### Work to complete
Return the records below word for word.

---+---

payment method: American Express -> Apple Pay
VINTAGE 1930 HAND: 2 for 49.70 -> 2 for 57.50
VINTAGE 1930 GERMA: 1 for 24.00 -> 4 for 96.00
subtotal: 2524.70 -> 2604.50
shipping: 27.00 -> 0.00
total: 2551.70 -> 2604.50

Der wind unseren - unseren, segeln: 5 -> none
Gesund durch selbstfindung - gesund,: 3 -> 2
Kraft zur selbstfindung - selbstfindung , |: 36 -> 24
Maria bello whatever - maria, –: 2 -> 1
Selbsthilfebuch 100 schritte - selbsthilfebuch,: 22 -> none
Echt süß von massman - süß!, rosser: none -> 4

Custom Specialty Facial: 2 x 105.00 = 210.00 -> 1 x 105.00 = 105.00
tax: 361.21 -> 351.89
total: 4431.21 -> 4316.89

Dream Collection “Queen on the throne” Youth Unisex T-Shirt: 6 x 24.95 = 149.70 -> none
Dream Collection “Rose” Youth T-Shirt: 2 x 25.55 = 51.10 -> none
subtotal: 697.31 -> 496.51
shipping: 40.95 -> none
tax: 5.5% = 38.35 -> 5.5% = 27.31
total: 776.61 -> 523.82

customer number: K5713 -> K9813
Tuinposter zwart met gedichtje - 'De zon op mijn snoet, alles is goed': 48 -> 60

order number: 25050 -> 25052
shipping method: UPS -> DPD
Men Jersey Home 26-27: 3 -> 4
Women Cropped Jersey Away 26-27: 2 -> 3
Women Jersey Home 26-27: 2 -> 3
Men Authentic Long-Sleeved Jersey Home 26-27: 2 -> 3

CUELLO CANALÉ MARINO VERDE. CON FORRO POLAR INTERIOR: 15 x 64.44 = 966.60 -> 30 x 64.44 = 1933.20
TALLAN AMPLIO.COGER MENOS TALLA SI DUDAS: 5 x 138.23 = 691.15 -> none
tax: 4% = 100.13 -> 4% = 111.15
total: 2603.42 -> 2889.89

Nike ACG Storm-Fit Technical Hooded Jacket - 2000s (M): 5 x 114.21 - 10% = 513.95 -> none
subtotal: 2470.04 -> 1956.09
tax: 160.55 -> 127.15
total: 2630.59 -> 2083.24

---+---

### Problem solution
payment method: American Express -> Apple Pay
VINTAGE 1930 HAND: 2 for 49.70 -> 2 for 57.50
VINTAGE 1930 GERMA: 1 for 24.00 -> 4 for 96.00
subtotal: 2524.70 -> 2604.50
shipping: 27.00 -> 0.00
total: 2551.70 -> 2604.50

Der wind unseren - unseren, segeln: 5 -> none
Gesund durch selbstfindung - gesund,: 3 -> 2
Kraft zur selbstfindung - selbstfindung , |: 36 -> 24
Maria bello whatever - maria, –: 2 -> 1
Selbsthilfebuch 100 schritte - selbsthilfebuch,: 22 -> none
Echt süß von massman - süß!, rosser: none -> 4

Custom Specialty Facial: 2 x 105.00 = 210.00 -> 1 x 105.00 = 105.00
tax: 361.21 -> 351.89
total: 4431.21 -> 4316.89

Dream Collection “Queen on the throne” Youth Unisex T-Shirt: 6 x 24.95 = 149.70 -> none
Dream Collection “Rose” Youth T-Shirt: 2 x 25.55 = 51.10 -> none
subtotal: 697.31 -> 496.51
shipping: 40.95 -> none
tax: 5.5% = 38.35 -> 5.5% = 27.31
total: 776.61 -> 523.82

customer number: K5713 -> K9813
Tuinposter zwart met gedichtje - 'De zon op mijn snoet, alles is goed': 48 -> 60

order number: 25050 -> 25052
shipping method: UPS -> DPD
Men Jersey Home 26-27: 3 -> 4
Women Cropped Jersey Away 26-27: 2 -> 3
Women Jersey Home 26-27: 2 -> 3
Men Authentic Long-Sleeved Jersey Home 26-27: 2 -> 3

CUELLO CANALÉ MARINO VERDE. CON FORRO POLAR INTERIOR: 15 x 64.44 = 966.60 -> 30 x 64.44 = 1933.20
TALLAN AMPLIO.COGER MENOS TALLA SI DUDAS: 5 x 138.23 = 691.15 -> none
tax: 4% = 100.13 -> 4% = 111.15
total: 2603.42 -> 2889.89

Nike ACG Storm-Fit Technical Hooded Jacket - 2000s (M): 5 x 114.21 - 10% = 513.95 -> none
subtotal: 2470.04 -> 1956.09
tax: 160.55 -> 127.15
total: 2630.59 -> 2083.24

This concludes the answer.